连我自己都预见不了,更何况是别人。
所以,他们等的人,应该不是我。
那个所谓的咒灵——他们真正的“同胞”,不会是那个被我一屁股坐死的倒霉蛋吧?
我嘴角抽了抽,我坐死的那个,也是特级?
你们这个特级咒灵的分级是不是有点太草率了。
“你们接不到的那个,和咒术师可没有关系。”
我小声地吐槽了一句。
“假想咒灵是所有咒灵里,最容易培养的。假想来自于人类的集体意志,在一个封闭的地方改造人类的意识并没有那么困难。”脑花说得颇有自信。

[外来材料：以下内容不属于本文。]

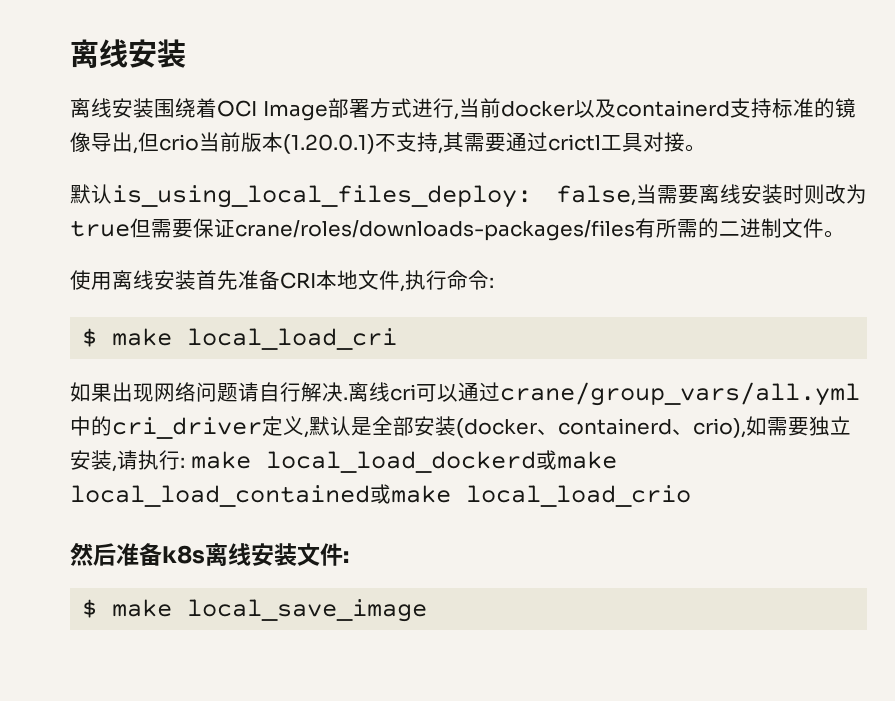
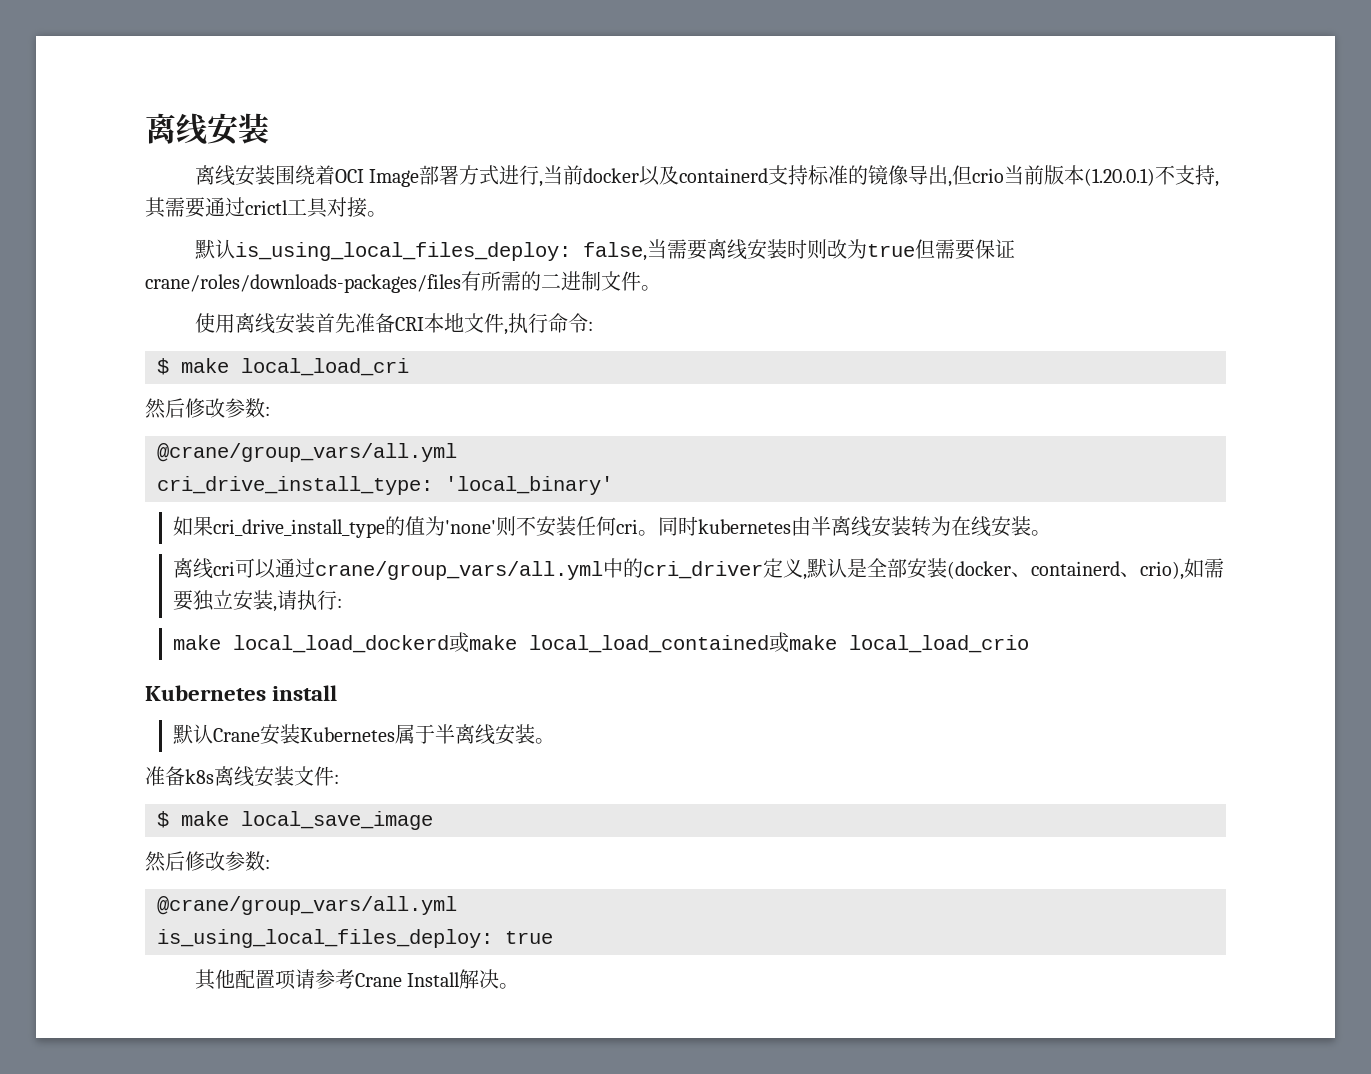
[70,382,348,402] 如果出现网络问题请自行解决. -> [145,398,270,419] [157,443,457,462] [157,476,613,495] [173,516,1052,538] 然后修改参数: // @crane/group_vars/all.yml // cri_drive_install_type: 'local_binary' // 如果cri_drive_install_type的值为'none'则不安装任何cri。同时kubernetes由半离线安装转为在线安装。 //
(185, 462) none -> (343, 603) //
[70,542,116,566] 然后 -> [145,685,338,701] [173,724,556,745] Kubernetes install // 默认Crane安装Kubernetes属于半离线安装。 //
(428, 610) none -> [145,851,270,872] [157,896,457,915] [157,929,553,948] [194,969,520,990] // 然后修改参数: // @crane/group_vars/all.yml // is_using_local_files_deploy: true // 其他配置项请参考Crane Install解决。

果然,我就知道那些npc有问题,狂热到那种程度,已经完全脱离了正常的信仰崇拜。只有那样极端的集体意志才有可能会孕育假想咒灵。
脑花,没有想到你这个卷王竟然在卷咒术师的同时,也在卷咒灵。
这么多年的布局不是开玩笑的啊。
“当然,想必虚碧离山的假想咒灵已经成为了你的一部分。”脑花笑眯眯地看着我,她知道的内情肯定要比花御多得多了,“这里我是该向你道歉,是我选址的时候太过草率,不知道那里已经被占用了。”
连理由都帮我找好了,脑花你人还怪好的嘞。
“不,相反,是我该感谢你才对。”我整理好了思绪,便开始了我的操作。
已知,我的人设越简单、越贴合世界观就越容易被世界意识同化,求,我该如何拖长自我保持的时间。
答,让世界意识也摸不着头脑。
和npc作对算什么本事,真男人就是要敢于正面硬杠世界意识。